→ Instructions for the task: Look through the listing and report every line that has "break" in it.

(The data Opens)

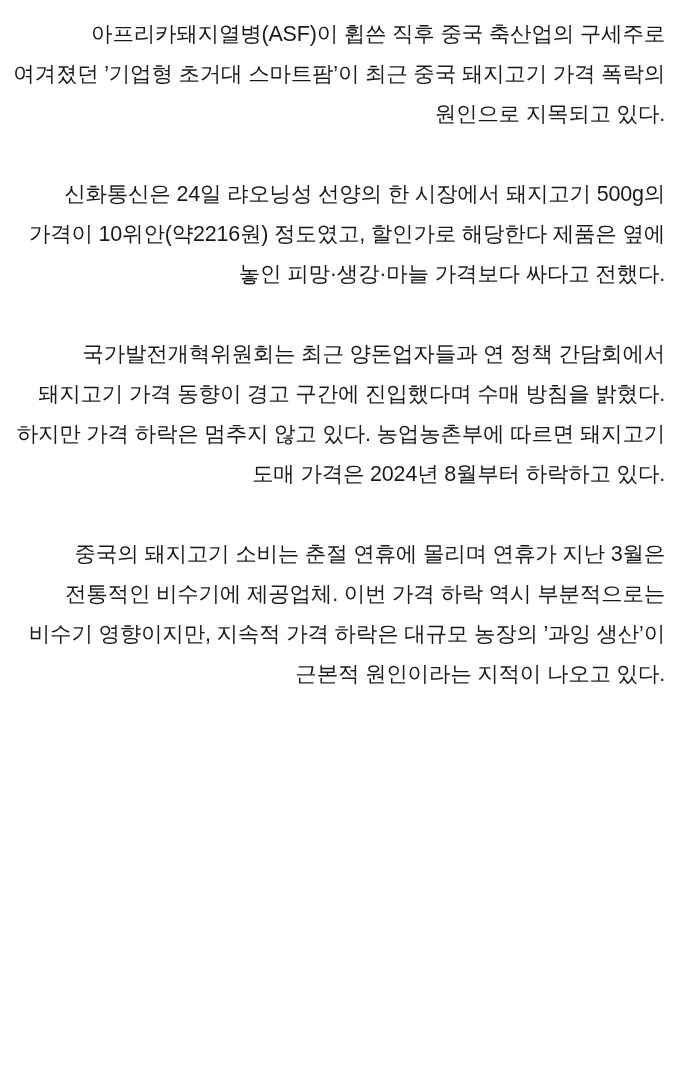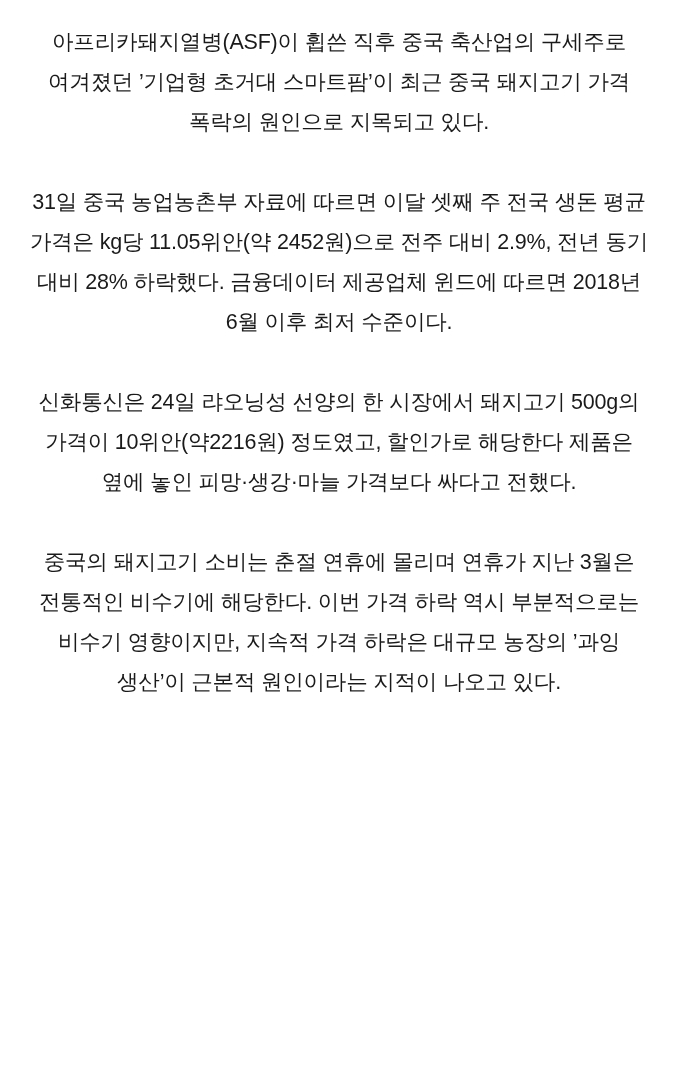--- a/index.html
+++ b/index.html
@@ -18,30 +18,30 @@
   .article {
     box-sizing: border-box;
     width: 678px;
     padding: 14px 13px 20px 13px;
   }
   .para {
     font-size: 21.5px;
     line-height: 40px;
     letter-spacing: -0.2px;
     color: #1a1a1a;
-    margin: 8px;
+    margin: 0;
     word-break: keep-all;
     overflow-wrap: break-word;
-    text-align: center;
+    text-align: right;
   }
   .para + .para {
     margin-top: 40px;
   }
 </style>
 </head>
 <body>
 
 <div class="article">
   <p class="para">아프리카돼지열병(ASF)이 휩쓴 직후 중국 축산업의 구세주로 여겨졌던 ’기업형 초거대 스마트팜’이 최근 중국 돼지고기 가격 폭락의 원인으로 지목되고 있다.</p>
-  <p class="para">31일 중국 농업농촌부 자료에 따르면 이달 셋째 주 전국 생돈 평균 가격은 kg당 11.05위안(약 2452원)으로 전주 대비 2.9%, 전년 동기 대비 28% 하락했다. 금융데이터 제공업체 윈드에 따르면 2018년 6월 이후 최저 수준이다.</p>
   <p class="para">신화통신은 24일 랴오닝성 선양의 한 시장에서 돼지고기 500g의 가격이 10위안(약2216원) 정도였고, 할인가로 해당한다 제품은 옆에 놓인 피망·생강·마늘 가격보다 싸다고 전했다.</p>
-  <p class="para">중국의 돼지고기 소비는 춘절 연휴에 몰리며 연휴가 지난 3월은 전통적인 비수기에 해당한다. 이번 가격 하락 역시 부분적으로는 비수기 영향이지만, 지속적 가격 하락은 대규모 농장의 ’과잉 생산’이 근본적 원인이라는 지적이 나오고 있다.</p>
+  <p class="para">국가발전개혁위원회는 최근 양돈업자들과 연 정책 간담회에서 돼지고기 가격 동향이 경고 구간에 진입했다며 수매 방침을 밝혔다. 하지만 가격 하락은 멈추지 않고 있다. 농업농촌부에 따르면 돼지고기 도매 가격은 2024년 8월부터 하락하고 있다.</p>
+  <p class="para">중국의 돼지고기 소비는 춘절 연휴에 몰리며 연휴가 지난 3월은 전통적인 비수기에 제공업체. 이번 가격 하락 역시 부분적으로는 비수기 영향이지만, 지속적 가격 하락은 대규모 농장의 ’과잉 생산’이 근본적 원인이라는 지적이 나오고 있다.</p>
 </div>
 
 </body></html>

(The data Closes)

→ Answer section:
     word-break: keep-all;
     overflow-wrap: break-word;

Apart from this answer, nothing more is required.